Which lines of the records contain the word "span"? Show each of them.

======== MATERIAL FOR THE TASK

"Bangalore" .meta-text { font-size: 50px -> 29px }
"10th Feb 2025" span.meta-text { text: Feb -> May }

================
======== MATERIAL FOR THE TASK

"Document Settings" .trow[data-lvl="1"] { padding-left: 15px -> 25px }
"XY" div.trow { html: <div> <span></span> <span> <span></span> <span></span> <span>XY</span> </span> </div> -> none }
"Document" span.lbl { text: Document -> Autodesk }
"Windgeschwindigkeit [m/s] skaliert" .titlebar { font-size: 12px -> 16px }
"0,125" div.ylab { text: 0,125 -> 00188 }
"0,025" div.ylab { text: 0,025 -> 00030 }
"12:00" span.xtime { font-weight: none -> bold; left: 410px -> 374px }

================
======== MATERIAL FOR THE TASK

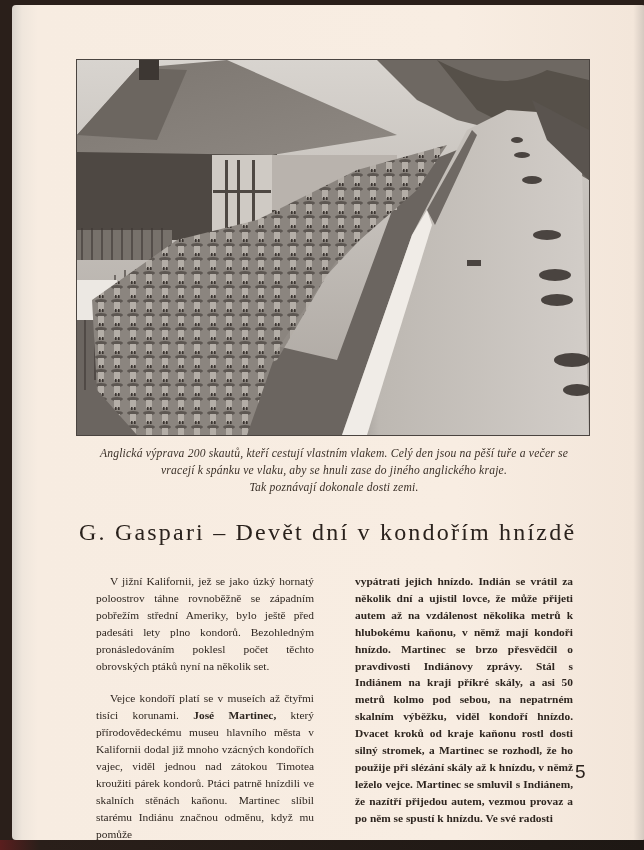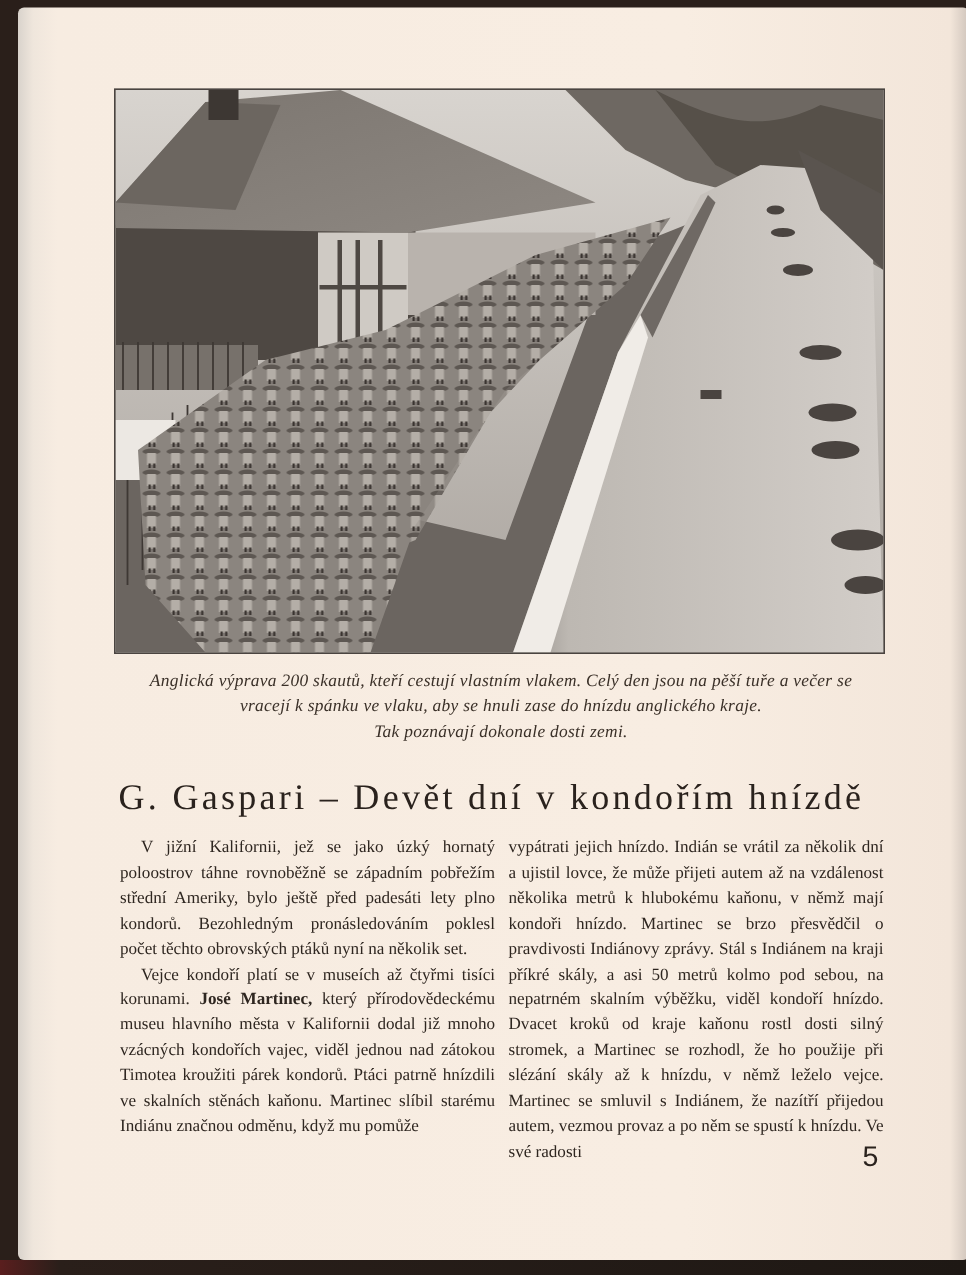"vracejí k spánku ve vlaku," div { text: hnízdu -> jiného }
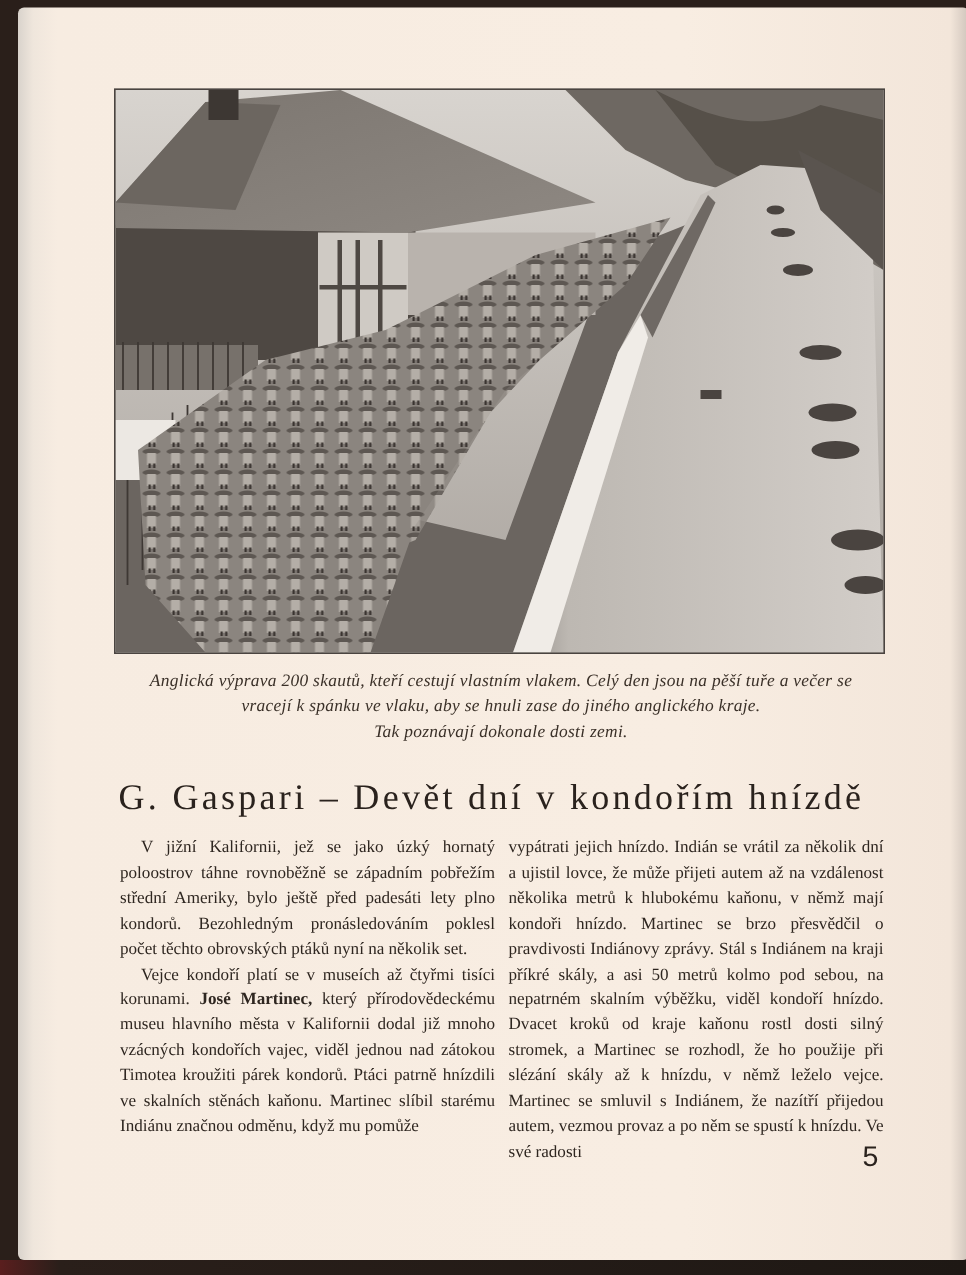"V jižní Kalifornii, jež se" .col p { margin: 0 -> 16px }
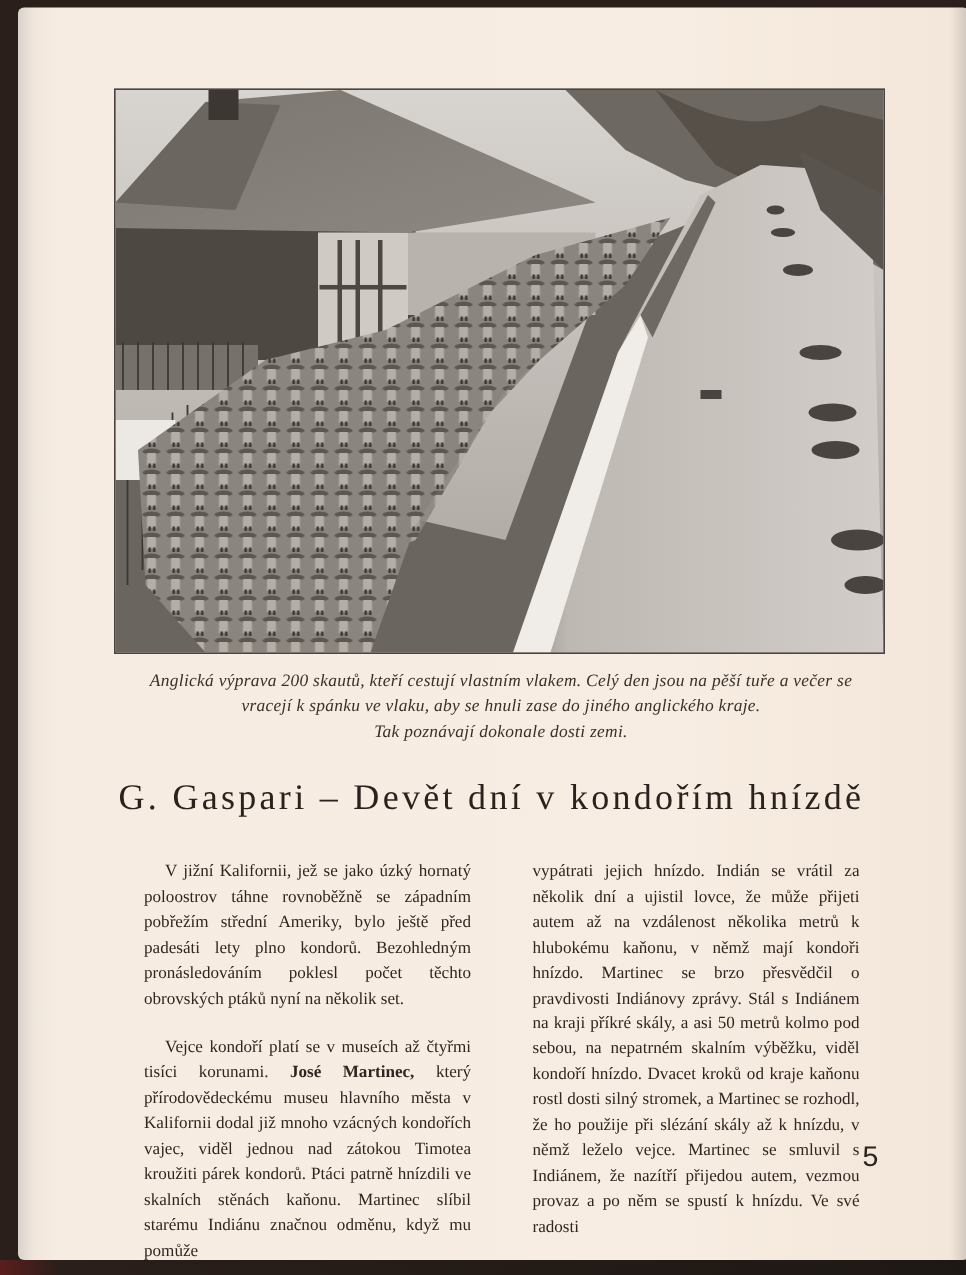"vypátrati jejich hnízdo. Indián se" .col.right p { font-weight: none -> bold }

================

— EXERCISE RESPONSE —
"10th Feb 2025" span.meta-text { text: Feb -> May }
"XY" div.trow { html: <div> <span></span> <span> <span></span> <span></span> <span>XY</span> </span> </div> -> none }
"Document" span.lbl { text: Document -> Autodesk }
"12:00" span.xtime { font-weight: none -> bold; left: 410px -> 374px }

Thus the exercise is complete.